For comparison with the classical trajectory calculations, a new and general statistical method is proposed which takes advantage of our recently derived procedure for efficiently sampling the phase space (the space of configuration and momentum coordinates) of a reactant molecule at a well defined energy E and angular momentum J (an EJ ensemble). The phase space integrals involved in evaluating k(E,J) are difficult to calculate because:

1) They are of dimensionality 6N where N is the number of atoms in the molecule, e.g. for a molecule with 10 atoms the integrals are 60 dimensional.

2) The presence of singularities in the integrand in terms of the two delta functions specifying the energy E and angular momentum J.

Our proposed method obviates these problems by:

1) Integrating separately over the molecular momenta thereby *halving the
dimensionality of the integral* and yielding a *nonsingular integrand*
which satisfies *energy and angular momentum conservation*.

2) Utilizing a Markov walk procedure to integrate over the configuration space (Fig. 2). Especially for larger molecular systems, it is necessary to enhance the efficiency of the sampling by use of importance and umbrella sampling techniques.

3) Significant performance advantages would accrue by *vectorisation of the
time intensive Markov sampling* in the method. In its basic form, a single
very long Markov walk (>10^{7} steps) is undertaken to sample the
configuration space (Fig. 2a). On the VP2200, a better way is to startup many
(~1000) shorter walks (Fig. 2b) which should yield a *performance enhancement
of around 2 orders of magnitude*. This would enlarge the accessible range
of molecules that can be treated.

4) In addition, the *variational minimization of the rate constant* k(E,J)
with respect to the location of the critical surface qC separating products
from reactant *can be performed in a single calculation*. This is shown
in Fig. 2 where the Markov walk(s) can pass through as many (typically, about
10-20) critical surfaces as desired.

5) The treatment of the *reaction coordinate* will be *generalised*
to account for reactions such as torsional isomerisations and reactions that
involve the simultaneous variation of a number of internal coordinates.

Figure 2.

a) Scalar implementation

of a statistical method

b) Vector implementation

of statistical method

Statistical and dynamical calculations of the rate of isomerisation of disulphane (HSSH) have been performed but the analysis of the results is not yet complete. Extension of the above comparisons to other larger systems, e.g. the isomerisation of methyl isocyanide, is underway.

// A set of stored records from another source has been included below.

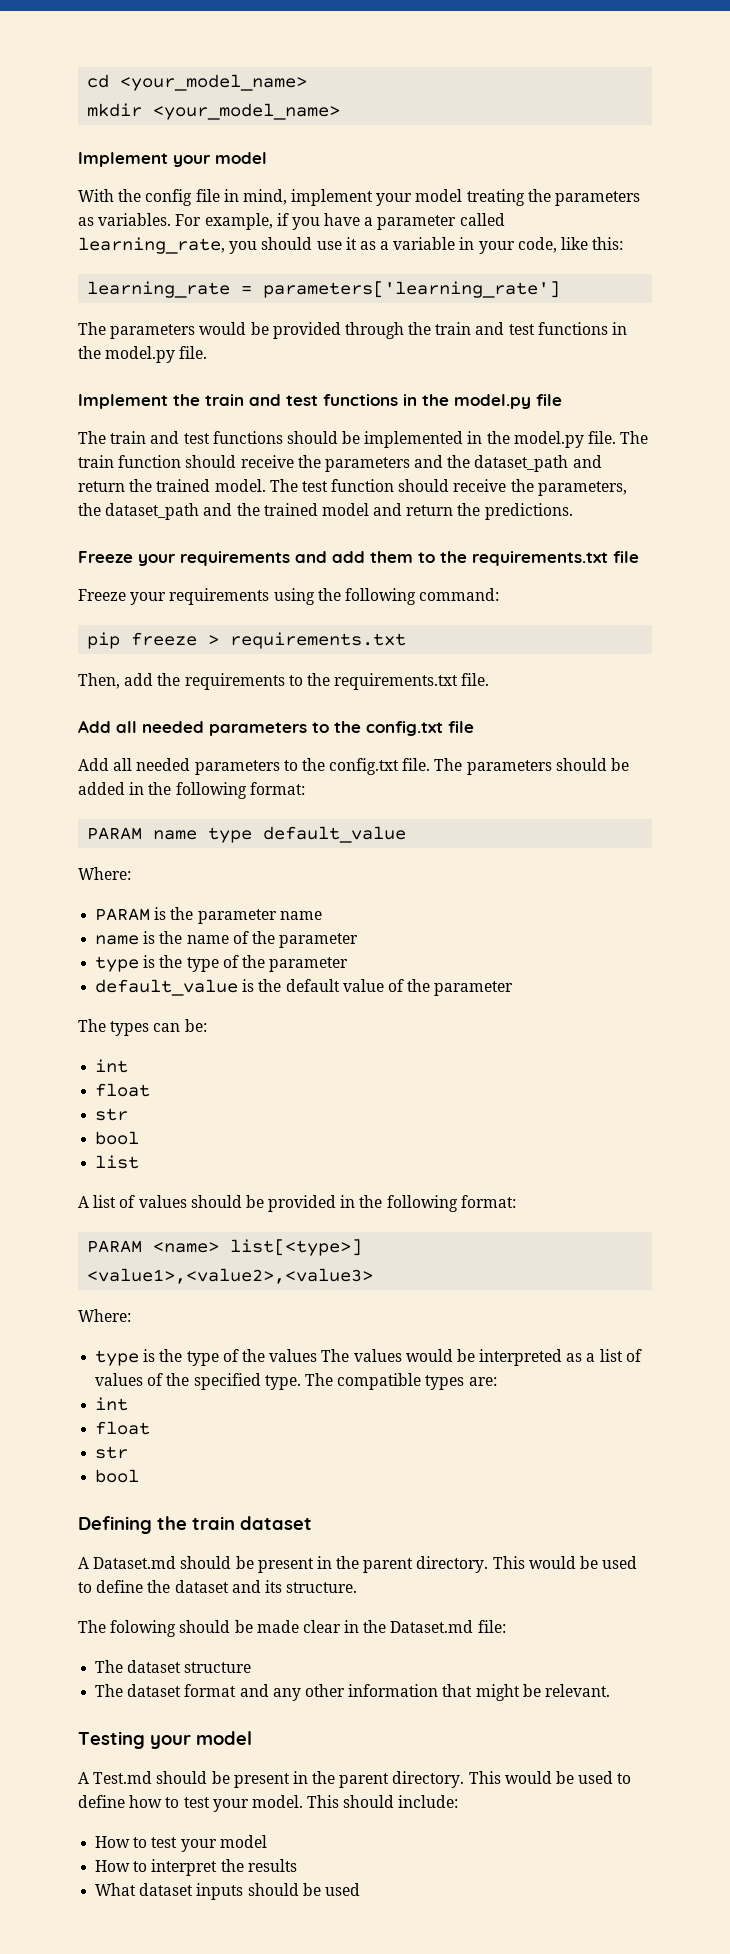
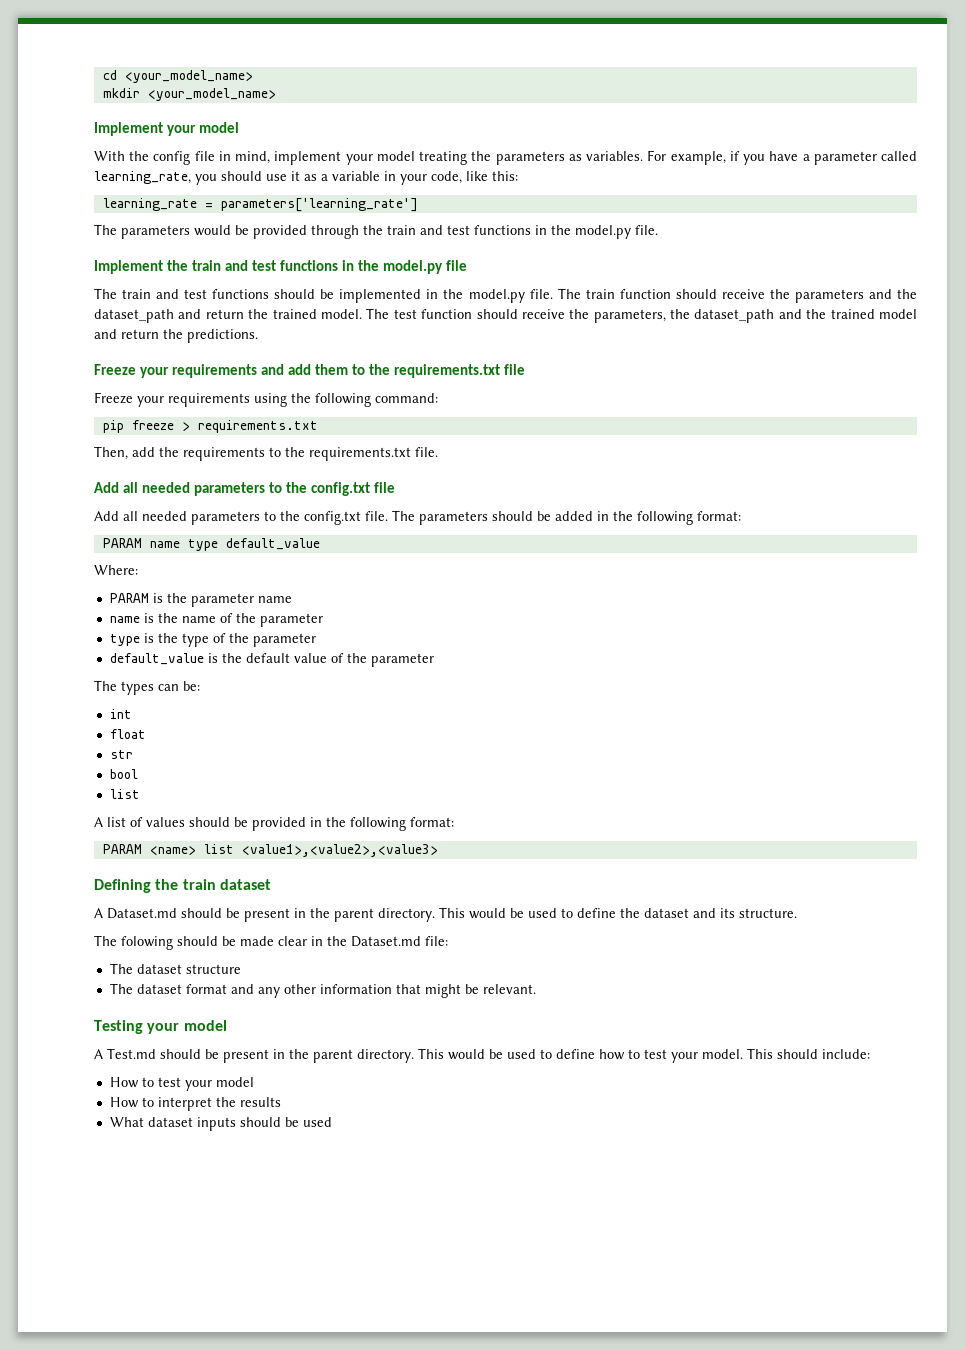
- PARAM <name> list[<type>] <value1>,<value2>,<value3>
- Where:
- type is the type of the values The values would be interpreted as a list of values of the specified type. The compatible types are:
- int
- float
- str
- bool
+ PARAM <name> list <value1>,<value2>,<value3>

**What computational techniques are used and why is a supercomputer
required?**

For the classical dynamical simulations, large numbers of trajectories need to be generated by integrating the classical equations of motion. In the statistical studies, long Markov walks need to be performed in order to properly sample the high dimensional phase space of the reactant molecule. Both types of calculations are numerically intensive, the former requiring large amounts of CPU time.